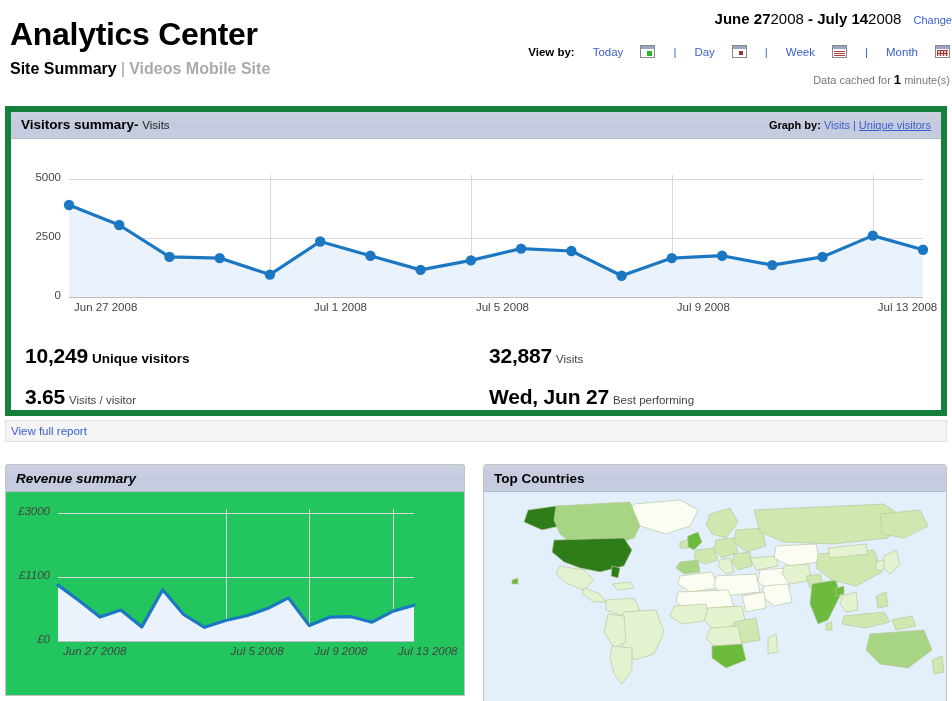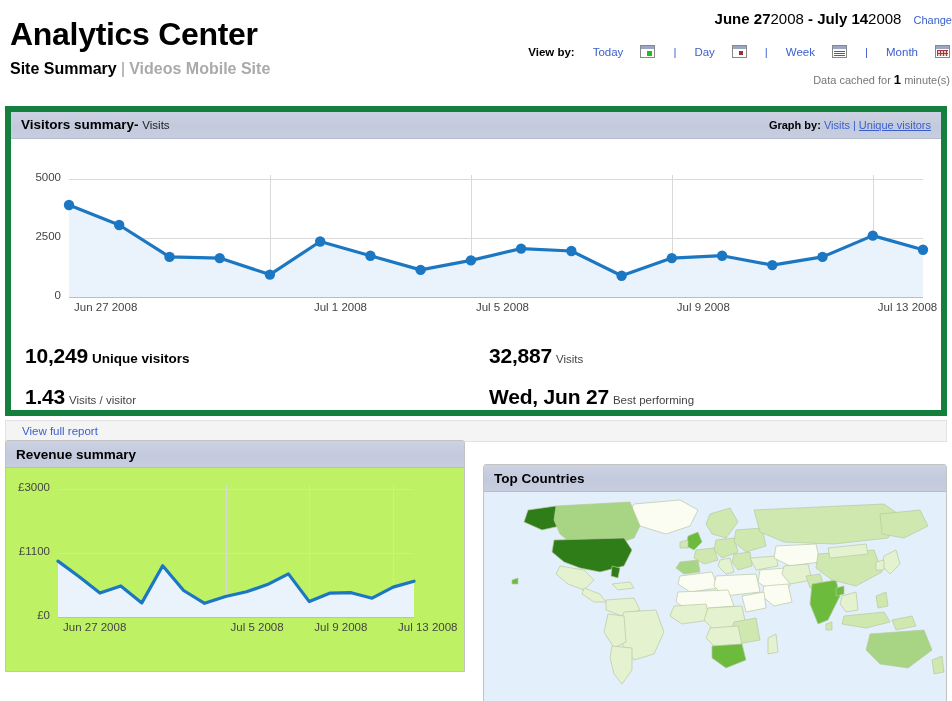--- a/index.html
+++ b/index.html
@@ -109,29 +109,30 @@
   .stat {
     position: absolute; white-space: nowrap;
   }
   .stat .num { font-size: 21px; font-weight: bold; color: #000; letter-spacing: -0.2px; }
   .stat .lbl-bold { font-size: 13.5px; font-weight: bold; color: #000; margin-left: 4px; }
   .stat .lbl-gray { font-size: 11.5px; color: #444; margin-left: 4px; }
 
   .fullreport {
     position: absolute; left: 5px; top: 420px; width: 942px; height: 22px;
     background: #f4f4f4; border: 1px solid #e2e2e2;
-    display: flex; align-items: center; padding-left: 16px;
+    display: flex; align-items: center; padding-left: 5px;
   }
   .fullreport a { color: #3a5fcd; font-size: 11.5px; text-decoration: none; }
 
   
   .rev-panel {
-    position: absolute; left: 5px; top: 440px; width: 460px; height: 232px;
-    border: 1px solid #c3c3c3; border-radius: 3px 3px 0 0; background: #bef264;
+    position: absolute; left: 5px; top: 464px; width: 460px; height: 232px;
+    border: 1px solid #c3c3c3; border-radius: 3px 3px 0 0; background: #22c55e;
     overflow: hidden;
+    font-style: italic;
   }
   .tc-panel {
     position: absolute; left: 483px; top: 464px; width: 464px; height: 256px;
     border: 1px solid #c3c3c3; border-radius: 3px 3px 0 0; background: #fff;
     overflow: hidden;
   }
   .map-area {
     position: absolute; left: 0; top: 27px; right: 0; bottom: 0;
     background: #e3f0fb;
   }
@@ -256,21 +257,21 @@
         </div>
 
       <div class="stats">
         <div class="stat" style="left:14px; top:0px;">
           <span class="num">10,249</span><span class="lbl-bold">Unique visitors</span>
         </div>
         <div class="stat" style="left:478px; top:0px;">
           <span class="num">32,887</span><span class="lbl-gray">Visits</span>
         </div>
         <div class="stat" style="left:14px; top:41px;">
-          <span class="num">1.43</span><span class="lbl-gray">Visits / visitor</span>
+          <span class="num">3.65</span><span class="lbl-gray">Visits / visitor</span>
         </div>
         <div class="stat" style="left:478px; top:41px;">
           <span class="num">Wed, Jun 27</span><span class="lbl-gray">Best performing</span>
         </div>
       </div>
     </div>
   </div>
 
   <div class="fullreport">
     <a href="#">View full report</a>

[WHAT THIS TASK INVOLVES] If the string "background" appears in a line of the entries, report the line.

[EXERCISE OUTPUT]
     background: #f4f4f4; border: 1px solid #e2e2e2;
-    border: 1px solid #c3c3c3; border-radius: 3px 3px 0 0; background: #bef264;
+    border: 1px solid #c3c3c3; border-radius: 3px 3px 0 0; background: #22c55e;
     border: 1px solid #c3c3c3; border-radius: 3px 3px 0 0; background: #fff;
     background: #e3f0fb;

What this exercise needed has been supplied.